Plus que le déroulement de ce jour funeste, Jean Teulé s'attache à la personnalité de ce roi, qui, par la suite épouvanté par l'ampleur de la tragédie ordonnée en son nom, sombra peu à peu dans une folie douce amère. Voyant en songes ses victimes, ayant l'impression d'être toujours couvert de sang, Charly 9 comme l'affuble avec ironie Jean Teulé, se tourne avec déraison vers les chasses aussi bien en forets qu'au sein même du château du Louvre où il tue sans discernement toutes les bêtes qu'il trouve comme pour étancher une soif de mort quasi inextinguible. Et au milieu d'une cour où il n'est plus qu'une marionnette ballottée au gré des envies de sa mère et de son jeune frère qui rêve de prendre le pouvoir, Charly 9 étouffe face aux subtilités des courtisans qui l'entourent. Les ennuis s'accumulent (siège de la Rochelle par les Huguenots, caisses de l'État vides, peuple mourant de faim) et Charly 9, désemparé, accumule gaffe sur gaffe, jusqu'à tomber malade et mourir seul et détesté de tous.
Évidemment, Jean Teulé prend beaucoup de libertés par rapport à l'Histoire même si de nombreux faits sont véridiques : oui sa femme, la reine Elisabeth d'Autriche ne parlait pas un mot de français et il fallait qu'une traductrice soit toujours là pour permettre les échanges entre les deux époux.
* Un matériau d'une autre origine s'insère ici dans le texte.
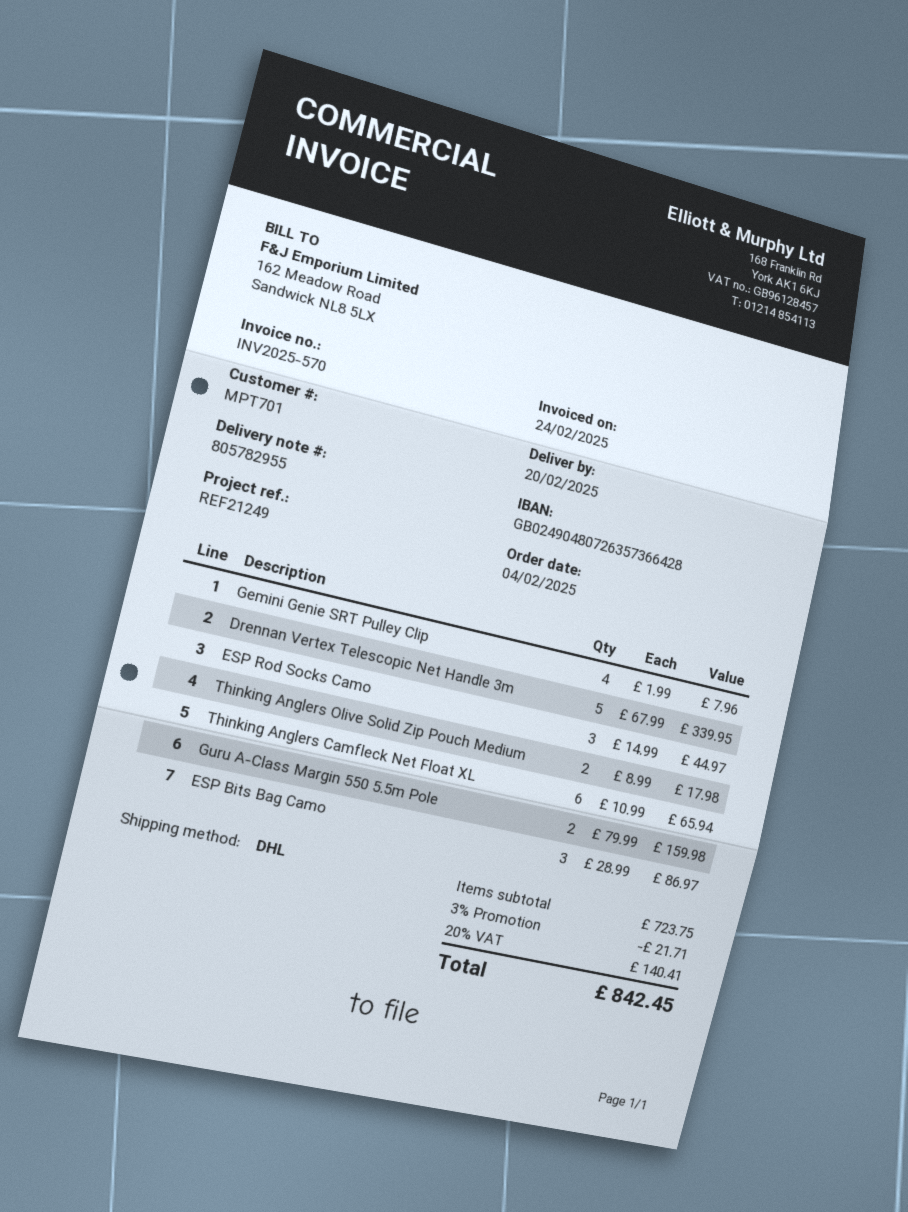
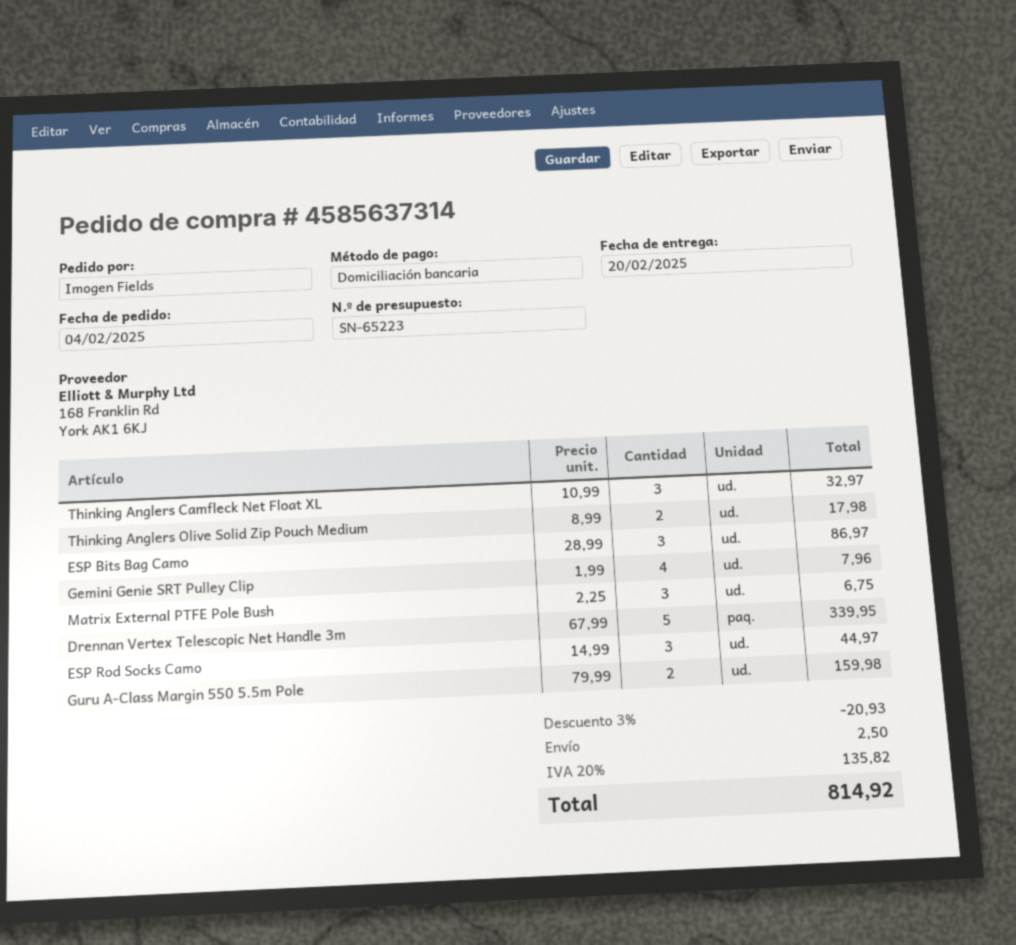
Thinking Anglers Camfleck Net Float XL: 6 x 10.99 = 65.94 -> 3 x 10.99 = 32.97
Matrix External PTFE Pole Bush: none -> 3 x 2.25 = 6.75
discount: 3% = 21.71 -> 3% = 20.93
shipping: none -> 2.50
tax: 20% = 140.41 -> 20% = 135.82
total: 842.45 -> 814.92

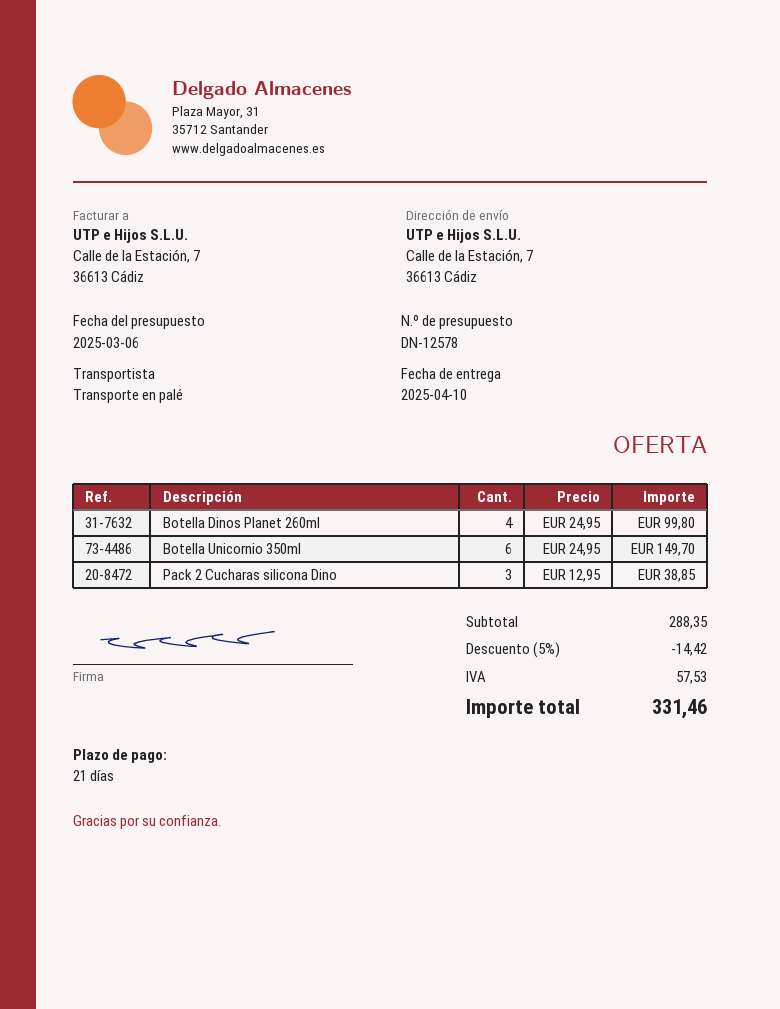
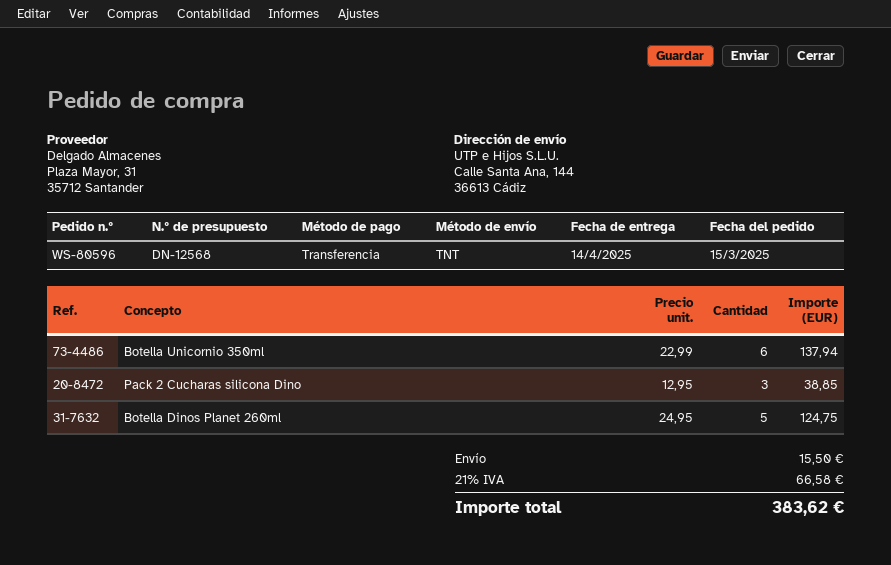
quote number: DN-12578 -> DN-12568
delivery date: 2025-04-10 -> 2025-04-14
shipping method: pallet freight -> TNT
ship to: Calle de la Estación, 7, 36613 Cádiz -> Calle Santa Ana, 144, 36613 Cádiz
Botella Dinos Planet 260ml: 4 x 24.95 = 99.80 -> 5 x 24.95 = 124.75
Botella Unicornio 350ml: 6 x 24.95 = 149.70 -> 6 x 22.99 = 137.94
discount: 5% = 14.42 -> none
shipping: none -> 15.50
tax: 57.53 -> 66.58
total: 331.46 -> 383.62

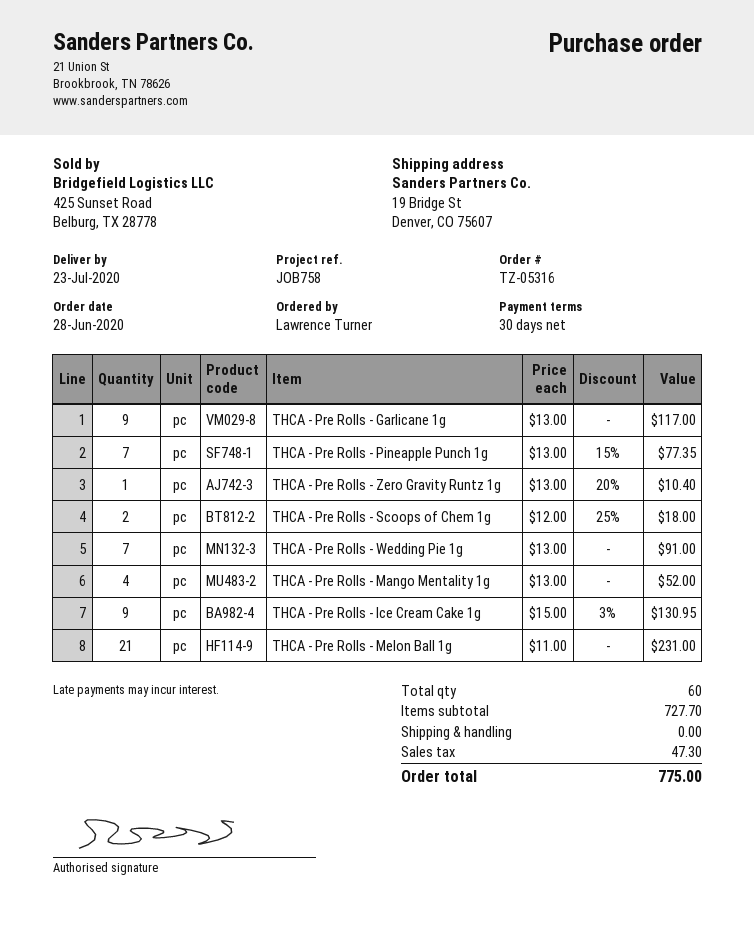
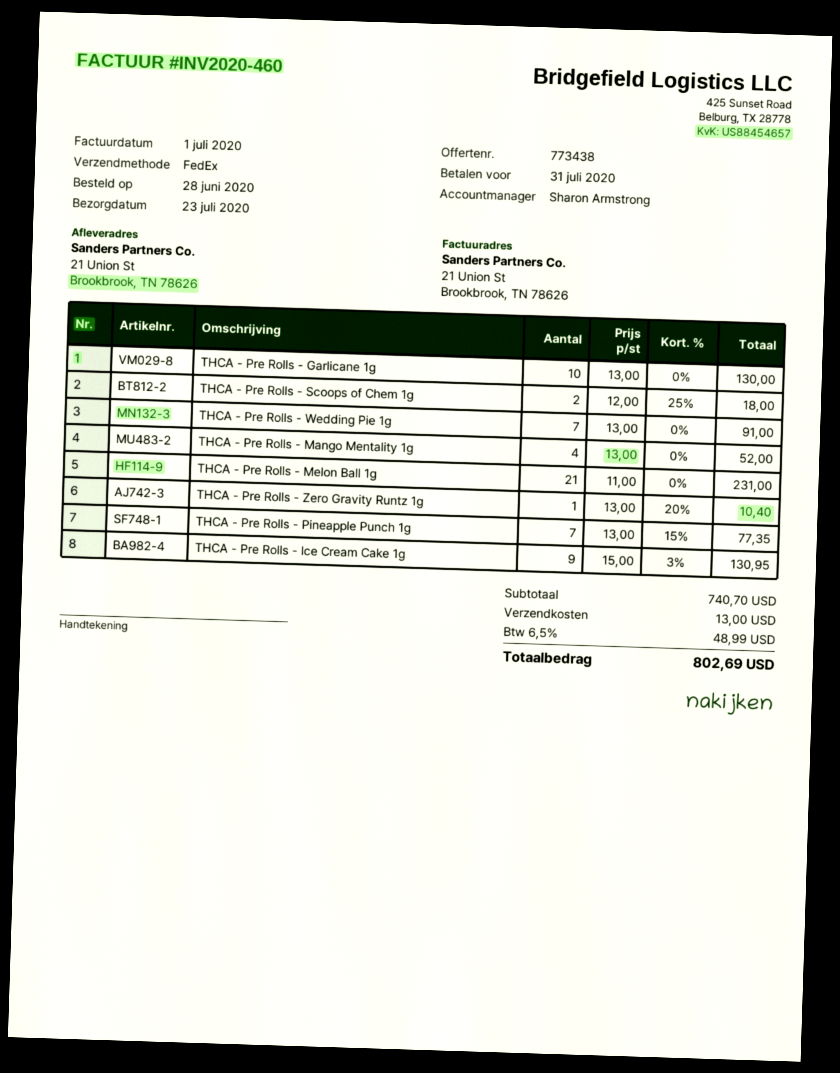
ship to: 19 Bridge St, Denver, CO 75607 -> 21 Union St, Brookbrook, TN 78626
THCA - Pre Rolls - Garlicane 1g: 9 x 13.00 = 117.00 -> 10 x 13.00 = 130.00
subtotal: 727.70 -> 740.70
shipping: 0.00 -> 13.00
tax: 47.30 -> 48.99
total: 775.00 -> 802.69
Oui, ce fut bien Charles IX qui instaura le nouvel an le 1er janvier et non plus le 1er avril ce que détestèrent de nombreux paysans. Oui, le Pape fit bien graver une médaille commémorative de la Saint Barthélemy et demanda des fresques au Vatican (que l'on peut voir encore de nos jours). Et oui, son jeune frère devint bien roi pour un temps de Pologne avant de revenir en catimini en France à la mort de Charles IX.
Le plus déstabilisant en vérité est que l'auteur mélange allégrement le style littéraire du seizième siècle et du vingt et une nième siècle. De même, si le début est plutôt plein d'humour (noir!), la suite a, je trouve, trainé un peu en longueur, avec de nombreuses pages traitant de la folie montante du roi et de ses nombreuses frasques (chasses aux lapins et cerfs au Louvre, fabrication de fausse monnaie pour renflouer les caisses de l'État, visites à sa maitresse...). C'est presque avec écœurement que l'on suit ses différentes péripéties faites de sang et autres morts et on est presque soulagé quand ce pauvre Charly meurt enfin. Même si son enterrement ne fut lui-même pas de tout repos!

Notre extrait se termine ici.